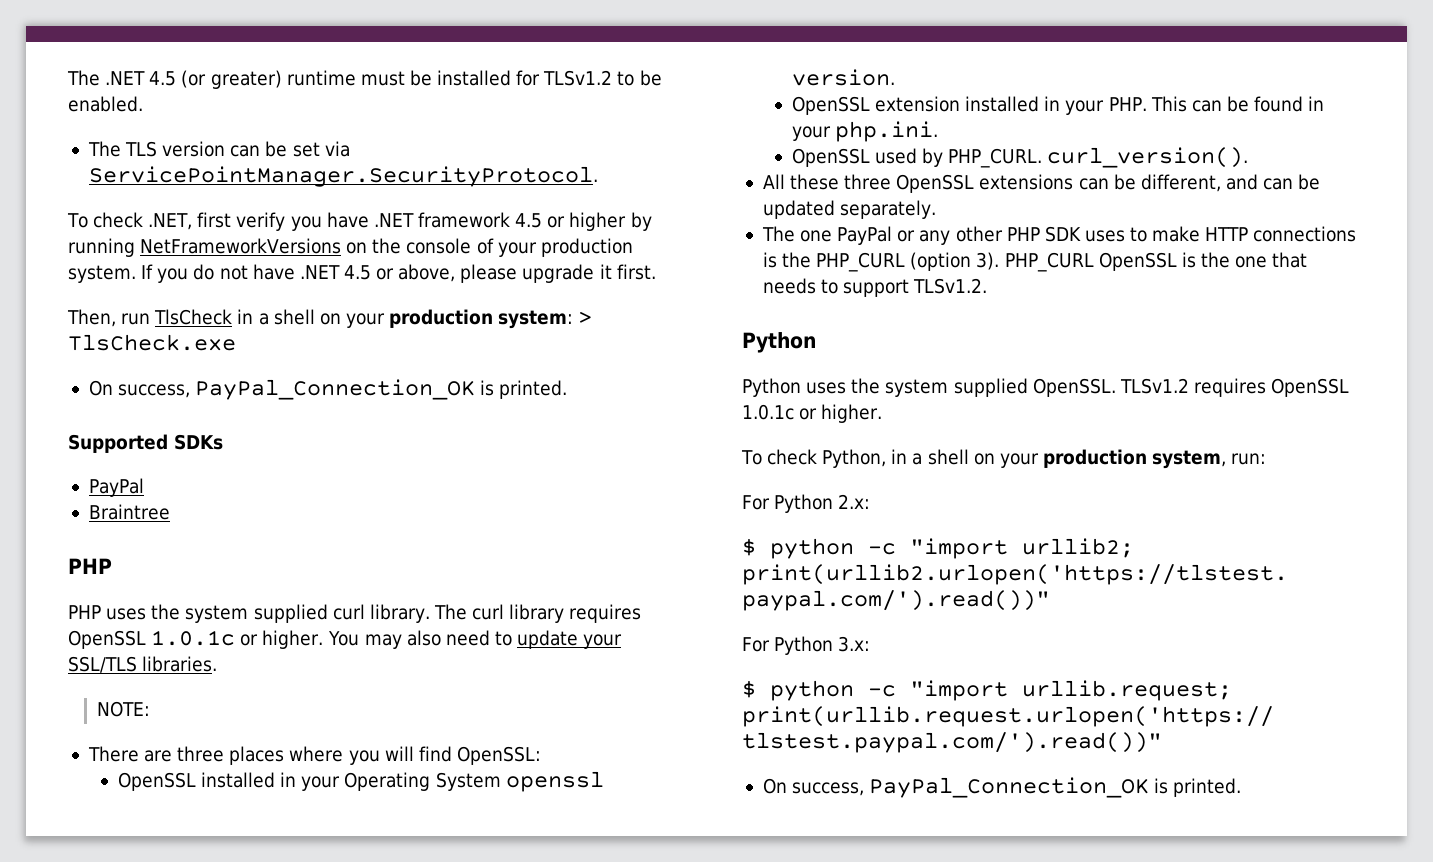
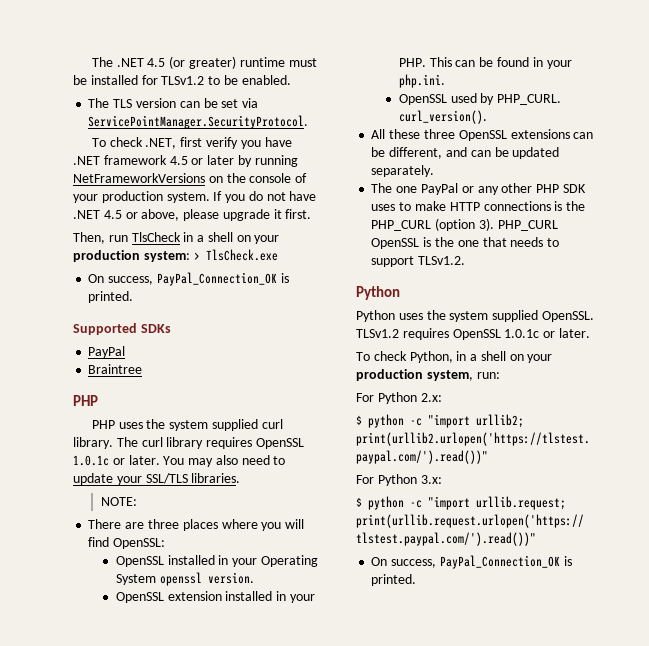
- To check .NET, first verify you have .NET framework 4.5 or higher by running NetFrameworkVersions on the console of your production system.
+ To check .NET, first verify you have .NET framework 4.5 or later by running NetFrameworkVersions on the console of your production system.
- The curl library requires OpenSSL 1.0.1c or higher.
+ The curl library requires OpenSSL 1.0.1c or later.
- TLSv1.2 requires OpenSSL 1.0.1c or higher.
+ TLSv1.2 requires OpenSSL 1.0.1c or later.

- Exercise directions
Find every line in the records above that contains the word "have", and copy each one.

- Answer to the problem
- To check .NET, first verify you have .NET framework 4.5 or higher by running NetFrameworkVersions on the console of your production system.
+ To check .NET, first verify you have .NET framework 4.5 or later by running NetFrameworkVersions on the console of your production system.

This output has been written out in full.